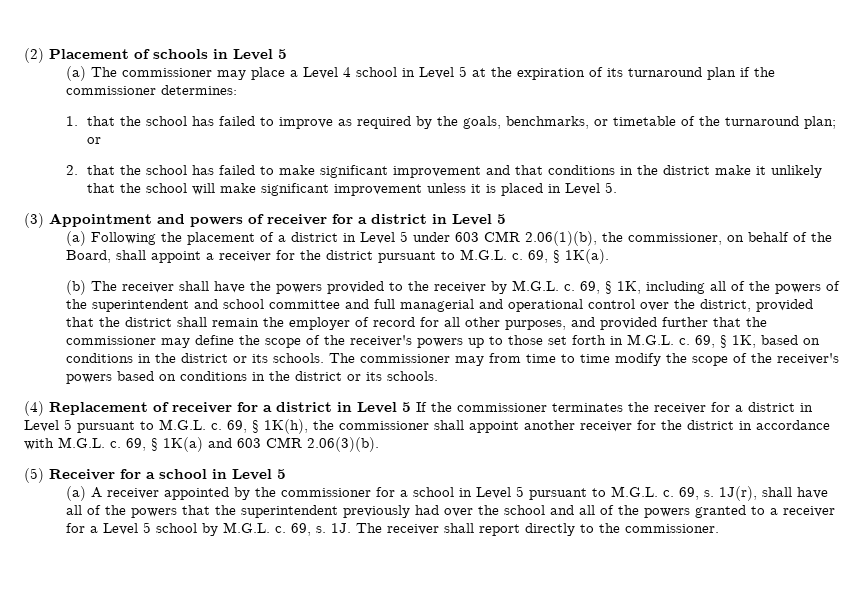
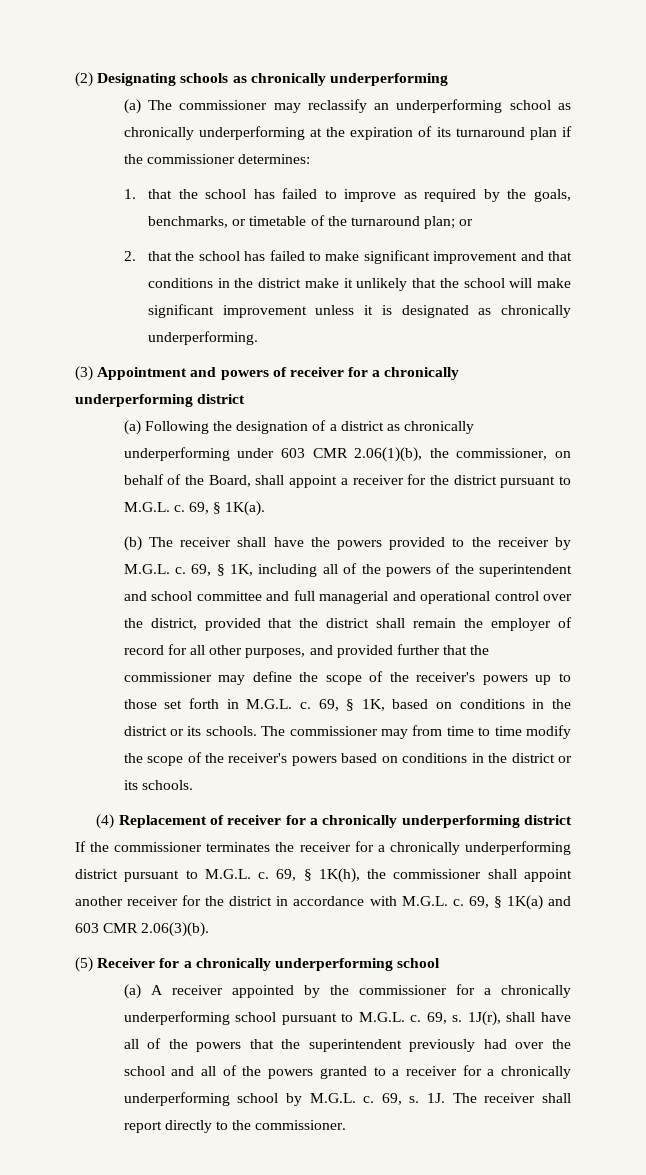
- (2) Placement of schools in Level 5
- (a) The commissioner may place a Level 4 school in Level 5 at the expiration of its turnaround plan if the commissioner determines:
+ (2) Designating schools as chronically underperforming
+ (a) The commissioner may reclassify an underperforming school as chronically underperforming at the expiration of its turnaround plan if the commissioner determines:
- 2. that the school has failed to make significant improvement and that conditions in the district make it unlikely that the school will make significant improvement unless it is placed in Level 5.
+ 2. that the school has failed to make significant improvement and that conditions in the district make it unlikely that the school will make significant improvement unless it is designated as chronically underperforming.
- (3) Appointment and powers of receiver for a district in Level 5
+ (3) Appointment and powers of receiver for a chronically underperforming district
- (a) Following the placement of a district in Level 5 under 603 CMR 2.06(1)(b), the commissioner, on behalf of the Board, shall appoint a receiver for the district pursuant to M.G.L. c.
+ (a) Following the designation of a district as chronically underperforming under 603 CMR 2.06(1)(b), the commissioner, on behalf of the Board, shall appoint a receiver for the district pursuant to M.G.L. c.
- (4) Replacement of receiver for a district in Level 5 If the commissioner terminates the receiver for a district in Level 5 pursuant to M.G.L. c.
+ (4) Replacement of receiver for a chronically underperforming district If the commissioner terminates the receiver for a chronically underperforming district pursuant to M.G.L. c.
- (5) Receiver for a school in Level 5
+ (5) Receiver for a chronically underperforming school
- (a) A receiver appointed by the commissioner for a school in Level 5 pursuant to M.G.L. c.
+ (a) A receiver appointed by the commissioner for a chronically underperforming school pursuant to M.G.L. c.
- 1J(r), shall have all of the powers that the superintendent previously had over the school and all of the powers granted to a receiver for a Level 5 school by M.G.L. c.
+ 1J(r), shall have all of the powers that the superintendent previously had over the school and all of the powers granted to a receiver for a chronically underperforming school by M.G.L. c.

Directions:
In your answer, include only the lines above starting at the line that holds "(5) Receiver for a chronically underperforming school" and ending at the line that holds "- 1J(r), shall", copied exactly.

Result of the task:
+ (5) Receiver for a chronically underperforming school
- (a) A receiver appointed by the commissioner for a school in Level 5 pursuant to M.G.L. c.
+ (a) A receiver appointed by the commissioner for a chronically underperforming school pursuant to M.G.L. c.
- 1J(r), shall have all of the powers that the superintendent previously had over the school and all of the powers granted to a receiver for a Level 5 school by M.G.L. c.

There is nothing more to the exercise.